What is the best time for sending a campaign?

It feels like one of the most critical questions that pops up in your head when you are preparing to send your campaign. With your finger on the trigger button, you are wondering when the campaign should launch. As with most of those questions, there is no one right answer. It depends largely on your audience – who they are, where they are, and what they do. As always, the best solution is to use your reports and analysis and get to know your audience better.

But still. You have to start somewhere?! 


Understand your decision factors

First of all, you need to be clear about your decision factors.

End goal

You want to send your email as close as possible to the time of day when your contact is most likely to open it. Otherwise, you risk it being lost within a bunch of other emails. When they open their email, you want to be at the top.

You want your email to be opened, clicked through, and lead to conversions. You cannot have conversions without the email being opened but that does not necessarily mean that the largest amount of email open clicks lead to the most conversions.

Day of the week

As a standard, stick to the workdays. Aim for the beginning of the week for a higher return on investment and for the end of the workweek for higher click-through rates. Mondays are too hit or miss. Start your sending week on Tuesdays.

Your statistics will probably not skyrocket on the weekend, but engagement rates are high. If for any reason you perceive this campaign to be complicated to understand and interact with, try and send it out on Saturday and Sunday to give the majority of your contacts more time to get the message. There will be much less competition for their attention. 

There is also a much lower unsubscribe rate on Sunday and even Monday.

Be aware that these are general tips. Every audience is different. If you're in B2C, the weekends might work great for you. Your ideal sending day might even vary for specific promotions. Test this out to see what works best for your content and audience.

Time of day

Those times of day could be different, depending on the purpose for which your audience uses your emails.

Roughly speaking, if your email requires action, you will be better off sending it in the morning. If it requires reading, thinking and analysis, you will do better in the evenings.

If the majority of your audience will use your emails for work, target your emails between 10:00 - 11:00 and 13:00 - 15:00.

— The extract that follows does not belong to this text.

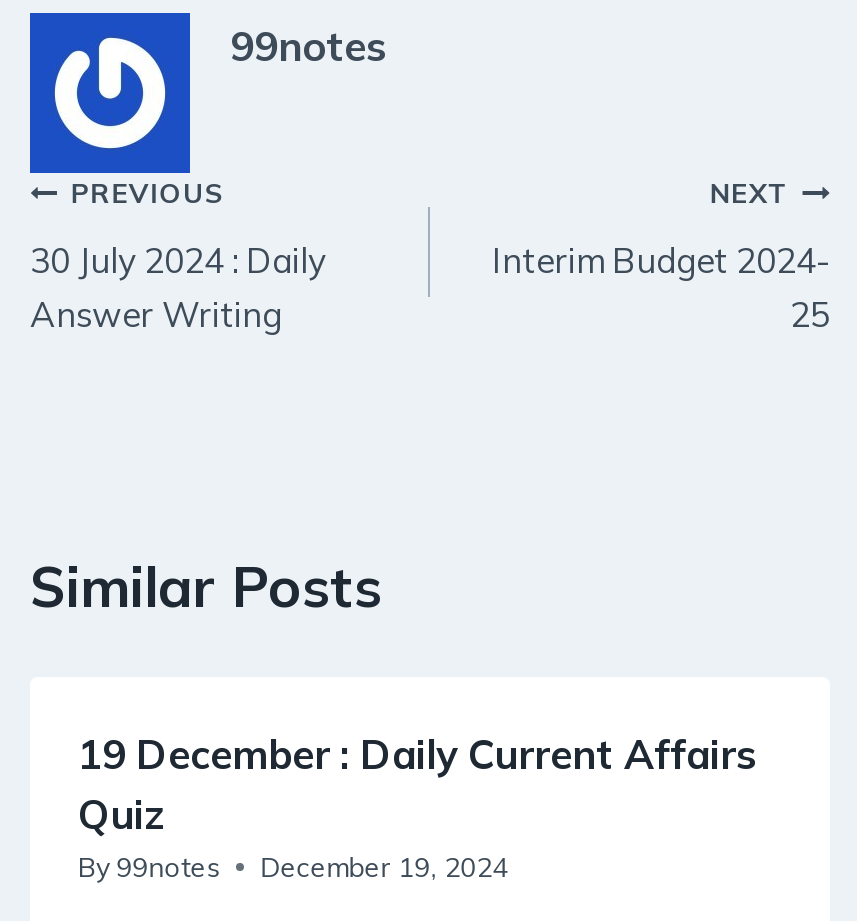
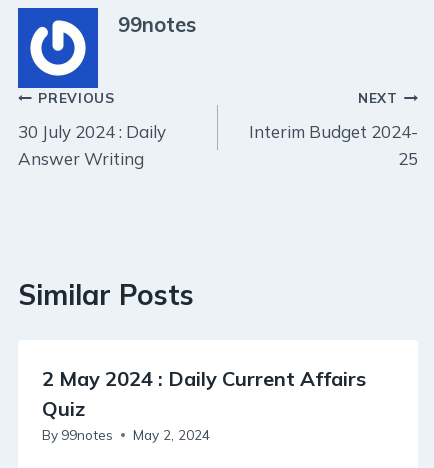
- 19 December : Daily Current Affairs
+ 2 May 2024 : Daily Current Affairs

- By 99notes December 19, 2024
+ By 99notes May 2, 2024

If the purpose is leisure, you can try for 07:00 – 09:00 but you might be more successful around 18:00 – 21:00. (Unless it is the weekend).

Mobile vs. Desktop

Mobile users will be more likely to check their email in the earliest of those hours and in the latest of those hours. Maybe even later. Right after waking up and right before bed. Of course, if you are targeting this audience you will have the largest success if your message is coordinated – i.e. it could be easier to read an article on your smartphone but not as easy to type in a feedback form.

Location

Be cautious of the time zone of the majority of your audience. To hit your target timing, you might need to create segments of contacts.


Beat around the bush

Even when you discover your best timing, we recommend you do not overdo it. Do not always use your best timing. Try five minutes to an hour later or earlier. Always keep an eye on those statistics. You want to stay on top of your game if things change. Your best timing might skew a little. You are just keeping it interesting that way.

However, on your most important campaigns – invitations, sales, discounts – aim for dead eye. 


Use the power of workflows

Workflows are a great way to reach the perfect timing for important campaigns.

Whenever your contacts hit a trigger – they fill in a form for you, they receive one of your campaigns or click on a link that puts then in a particular interest group, your workflow is set off.

It can automatically do one of the following for you, depending on your set up:

  • Send a pre-defined campaign immediately – works best for confirmation or informative emails.
  • Send a pre-defined campaign in a preapproved timeslot – works best for series of emails such as online classes or stories. You can schedule your workflow to send the new campaign on the next working day after the trigger was hit, in a time frame – for example, 10:00 to 12:00.
  • Send a pre-defined campaign exactly 24 or 48 hours after a previous campaign message was opened – it is a good way to make sure you are hitting the free time of your contact specifically.

Use your reports

Last but not least, make sure you are using your reports to determine the commencement point for the majority of your emails. For every campaign, you can export a detailed list with timestamps when your emails were opened or clicked through.

Always stay on top of your game and be flexible. Adapt to changes in your audience to always give yourself your best bet.

Support tip
You can find lots of articles online stating that the best days for sending email campaigns are Tuesday and Thursday. When we look at our traffic, those are generally speaking the busiest days in the inbox. That means your email gets a lot of competition on those days. Are they sending on those days because they read somewhere that that's ideal? Or do they because they've tested it and it works best for them?

Never assume best practices will automatically work for you and find your own strategy: with a tried and tested approach aimed at your audience.